## Task brief
From the line with "(300, 208) none" to the line with "(717, 420) none", retype every line exactly, including those two, and leave out the rest of the data below.

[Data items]
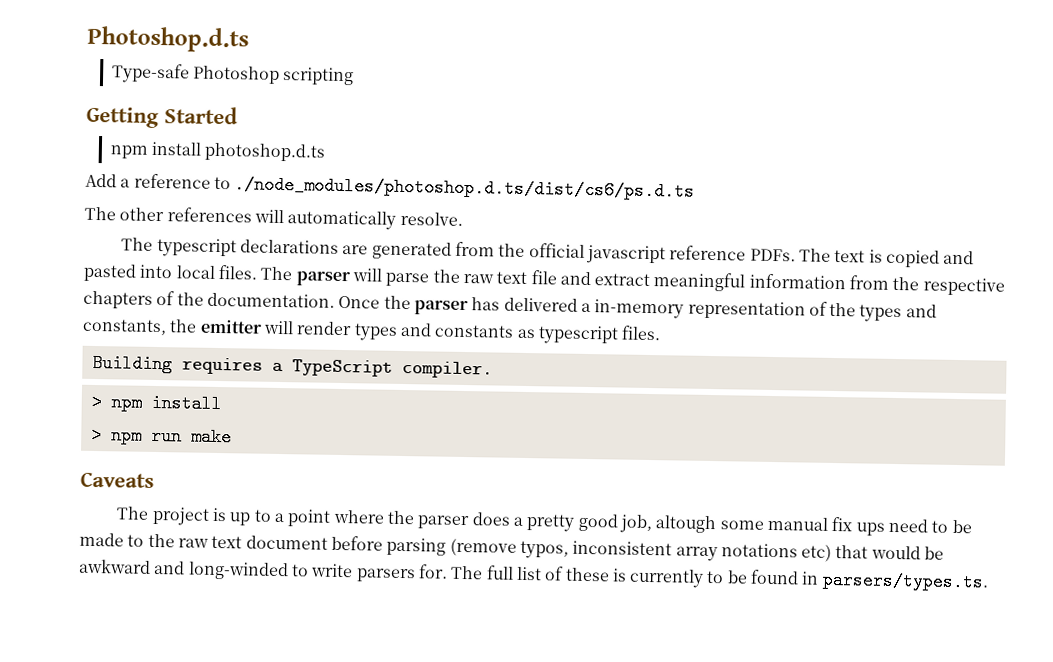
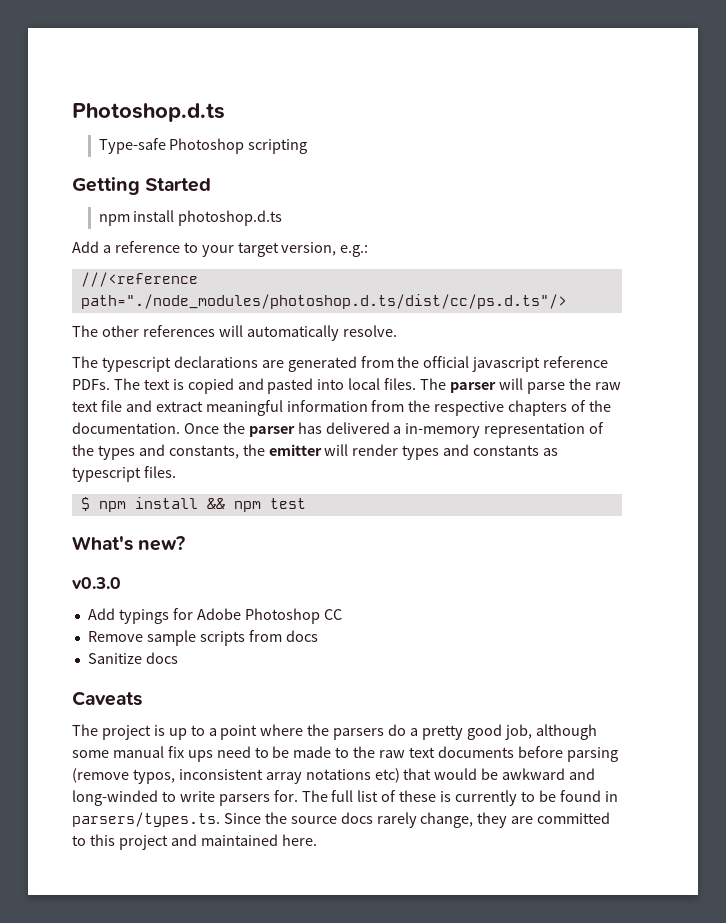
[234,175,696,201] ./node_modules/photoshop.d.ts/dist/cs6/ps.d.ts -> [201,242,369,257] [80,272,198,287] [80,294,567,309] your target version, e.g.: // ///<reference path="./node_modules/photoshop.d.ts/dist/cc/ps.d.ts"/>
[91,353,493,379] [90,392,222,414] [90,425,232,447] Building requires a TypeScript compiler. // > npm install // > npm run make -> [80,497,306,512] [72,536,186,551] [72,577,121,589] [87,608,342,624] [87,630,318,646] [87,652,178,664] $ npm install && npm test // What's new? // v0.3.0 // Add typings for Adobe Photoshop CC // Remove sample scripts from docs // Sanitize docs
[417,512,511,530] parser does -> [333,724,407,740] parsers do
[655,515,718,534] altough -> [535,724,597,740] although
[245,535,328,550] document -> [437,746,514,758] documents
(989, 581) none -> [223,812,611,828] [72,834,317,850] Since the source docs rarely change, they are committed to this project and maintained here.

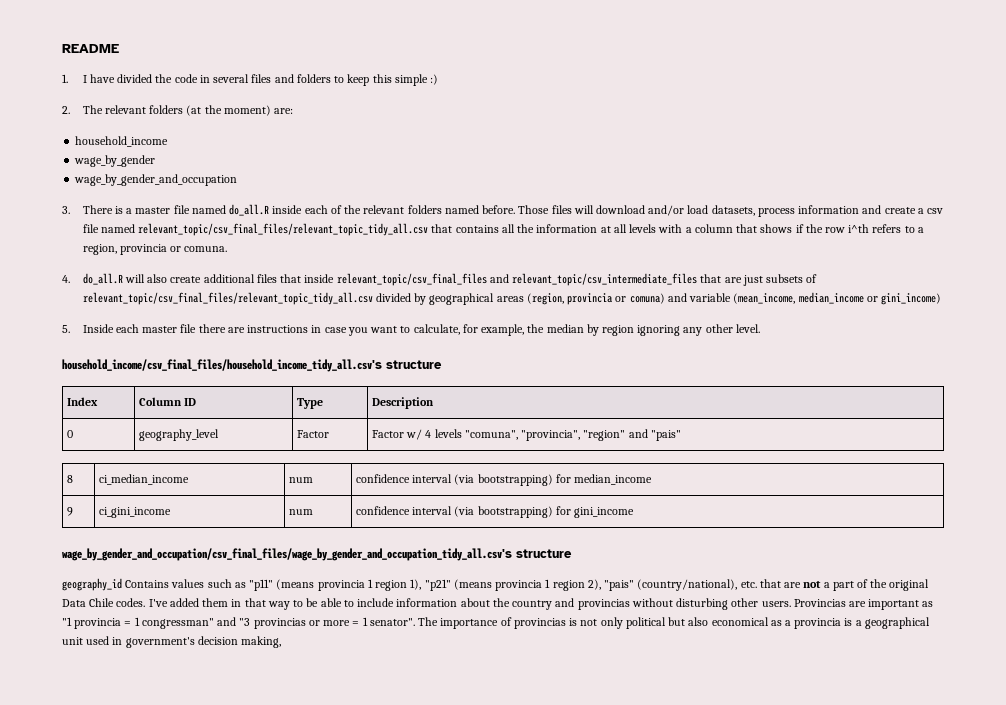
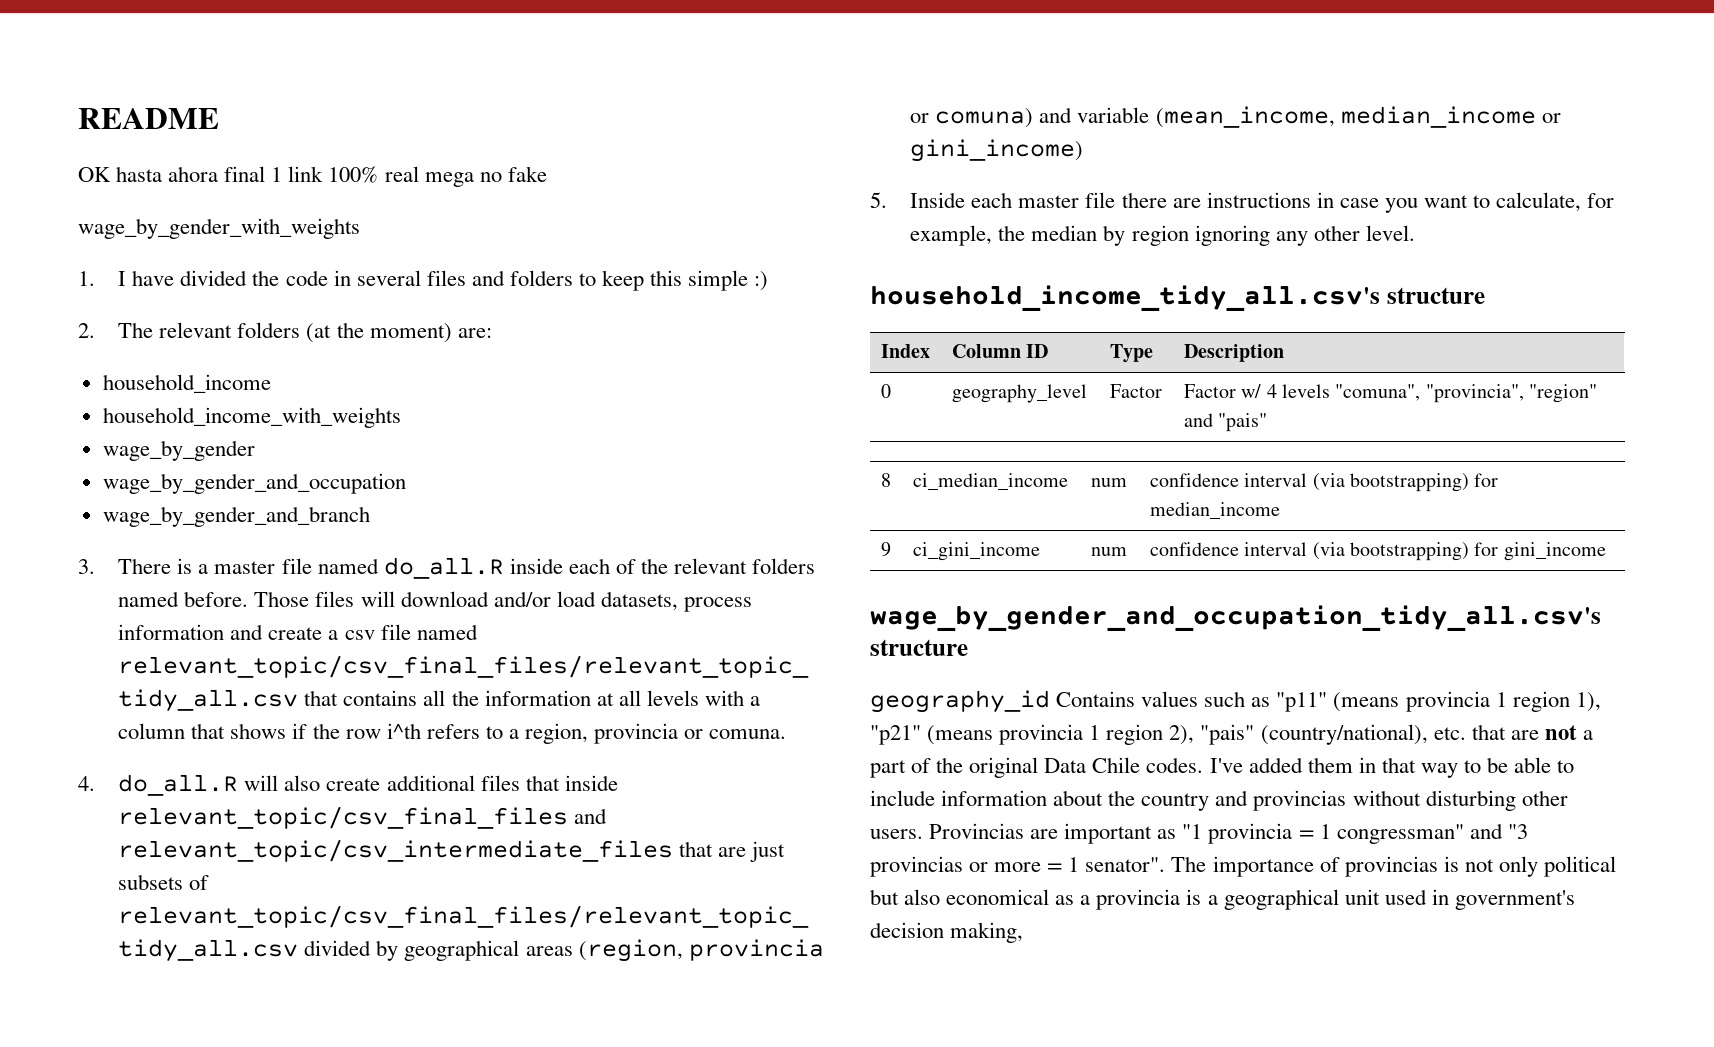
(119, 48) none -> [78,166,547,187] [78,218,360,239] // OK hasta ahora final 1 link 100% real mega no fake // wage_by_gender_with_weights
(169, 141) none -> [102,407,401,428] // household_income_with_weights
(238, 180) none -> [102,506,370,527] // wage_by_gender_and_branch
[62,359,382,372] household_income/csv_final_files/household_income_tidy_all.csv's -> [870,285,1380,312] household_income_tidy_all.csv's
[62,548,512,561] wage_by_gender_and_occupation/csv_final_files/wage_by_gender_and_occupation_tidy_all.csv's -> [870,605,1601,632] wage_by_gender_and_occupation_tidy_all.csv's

--

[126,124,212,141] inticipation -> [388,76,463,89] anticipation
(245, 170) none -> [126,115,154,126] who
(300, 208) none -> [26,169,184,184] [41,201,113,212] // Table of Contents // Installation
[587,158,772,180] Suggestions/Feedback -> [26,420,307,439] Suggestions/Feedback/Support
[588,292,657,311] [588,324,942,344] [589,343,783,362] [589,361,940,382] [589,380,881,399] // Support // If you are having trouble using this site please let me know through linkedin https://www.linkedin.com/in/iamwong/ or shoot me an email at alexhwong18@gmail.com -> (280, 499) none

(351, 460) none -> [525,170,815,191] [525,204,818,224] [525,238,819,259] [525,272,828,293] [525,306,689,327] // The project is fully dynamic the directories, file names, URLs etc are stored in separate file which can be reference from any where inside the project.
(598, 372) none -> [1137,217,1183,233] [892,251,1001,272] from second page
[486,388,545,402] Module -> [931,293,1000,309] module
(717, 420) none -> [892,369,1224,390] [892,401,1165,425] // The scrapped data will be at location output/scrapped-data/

==

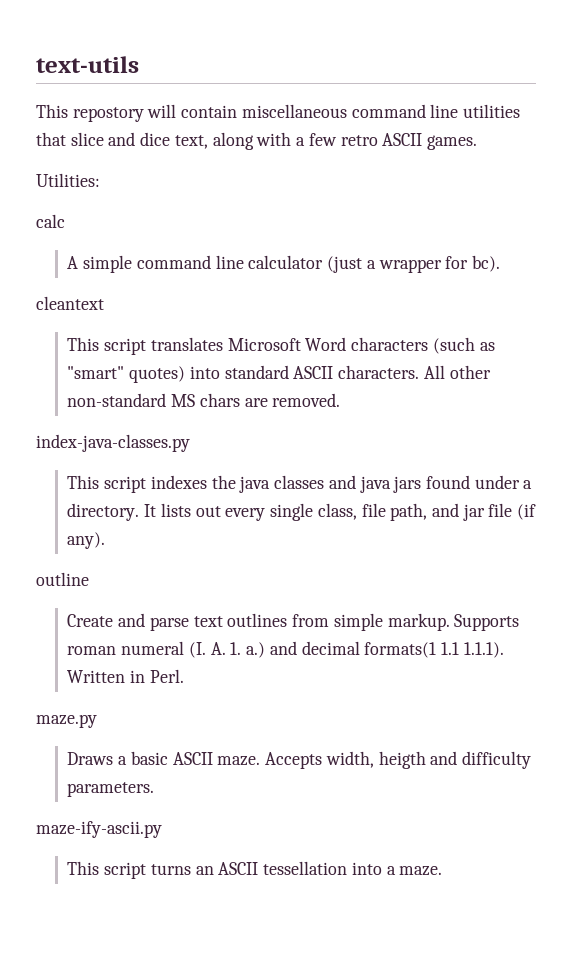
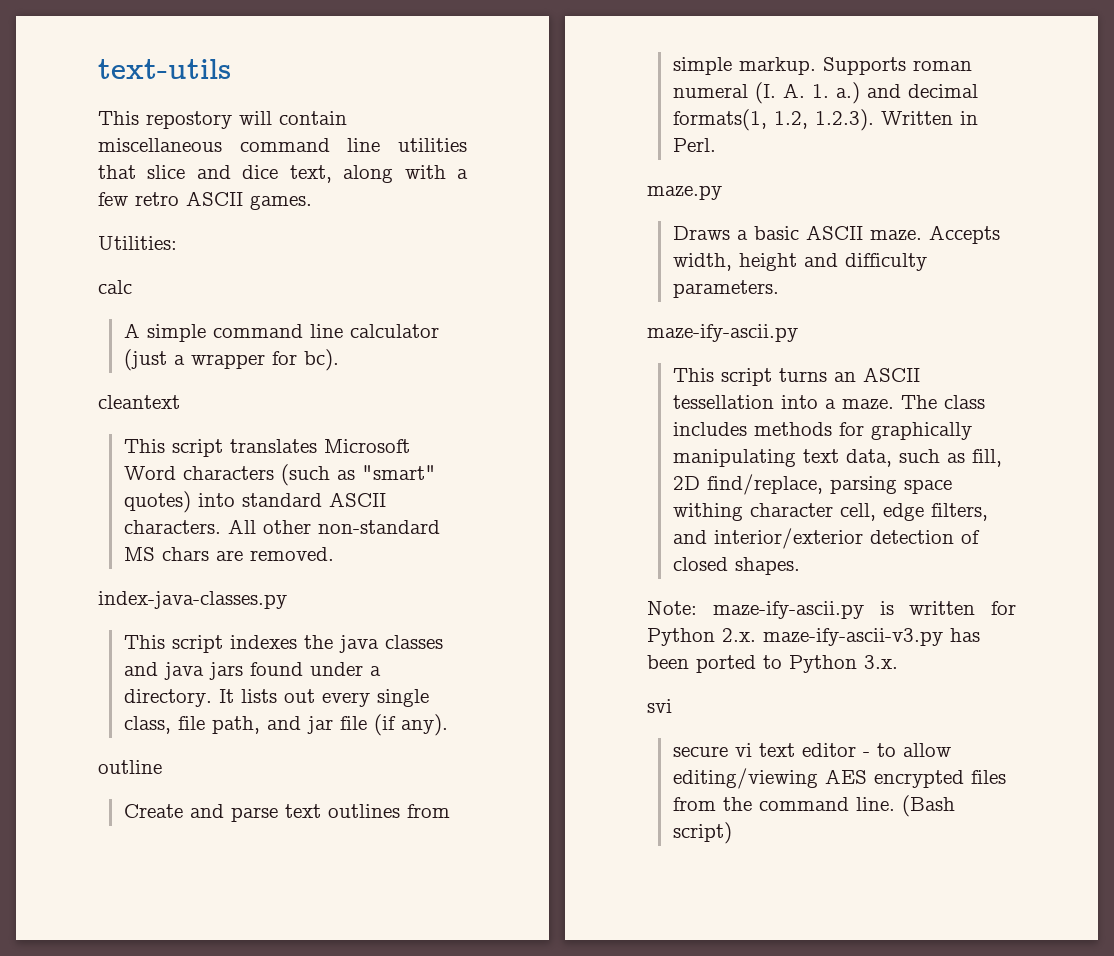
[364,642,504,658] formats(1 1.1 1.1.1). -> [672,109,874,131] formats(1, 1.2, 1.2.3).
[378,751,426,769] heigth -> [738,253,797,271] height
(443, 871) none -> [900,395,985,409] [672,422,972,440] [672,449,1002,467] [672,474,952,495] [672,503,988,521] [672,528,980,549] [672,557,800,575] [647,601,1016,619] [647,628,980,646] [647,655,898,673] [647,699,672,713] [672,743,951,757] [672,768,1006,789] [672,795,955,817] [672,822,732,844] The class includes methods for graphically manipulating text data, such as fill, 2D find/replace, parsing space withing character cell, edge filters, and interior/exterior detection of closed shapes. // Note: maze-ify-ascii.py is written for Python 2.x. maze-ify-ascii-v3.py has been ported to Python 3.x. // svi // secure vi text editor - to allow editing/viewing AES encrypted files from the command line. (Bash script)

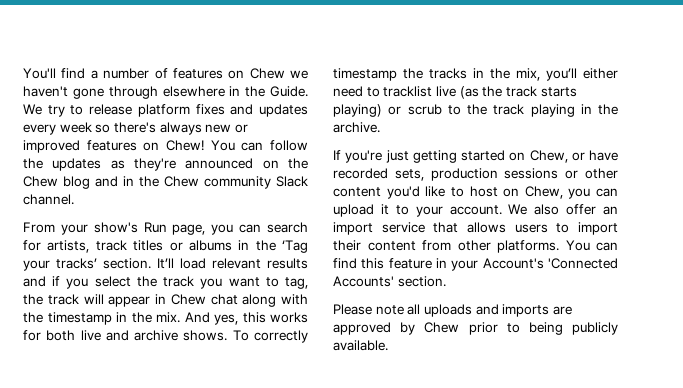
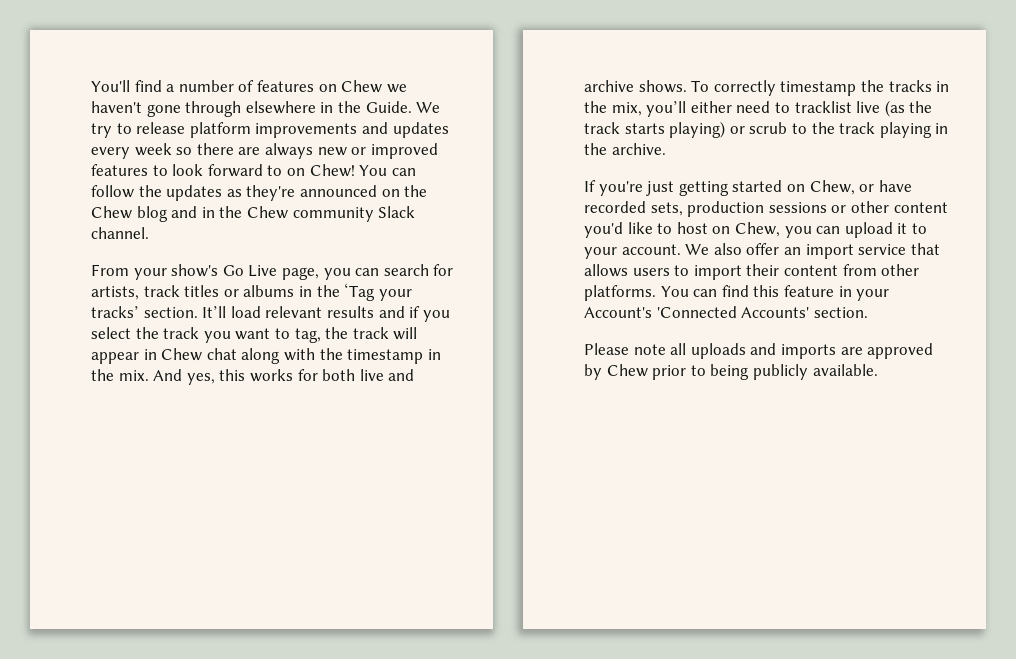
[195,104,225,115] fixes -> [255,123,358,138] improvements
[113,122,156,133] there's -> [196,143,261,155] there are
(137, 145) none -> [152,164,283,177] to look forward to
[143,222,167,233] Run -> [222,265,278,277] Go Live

## Exercise output
(300, 208) none -> [26,169,184,184] [41,201,113,212] // Table of Contents // Installation
[587,158,772,180] Suggestions/Feedback -> [26,420,307,439] Suggestions/Feedback/Support
[588,292,657,311] [588,324,942,344] [589,343,783,362] [589,361,940,382] [589,380,881,399] // Support // If you are having trouble using this site please let me know through linkedin https://www.linkedin.com/in/iamwong/ or shoot me an email at alexhwong18@gmail.com -> (280, 499) none

(351, 460) none -> [525,170,815,191] [525,204,818,224] [525,238,819,259] [525,272,828,293] [525,306,689,327] // The project is fully dynamic the directories, file names, URLs etc are stored in separate file which can be reference from any where inside the project.
(598, 372) none -> [1137,217,1183,233] [892,251,1001,272] from second page
[486,388,545,402] Module -> [931,293,1000,309] module
(717, 420) none -> [892,369,1224,390] [892,401,1165,425] // The scrapped data will be at location output/scrapped-data/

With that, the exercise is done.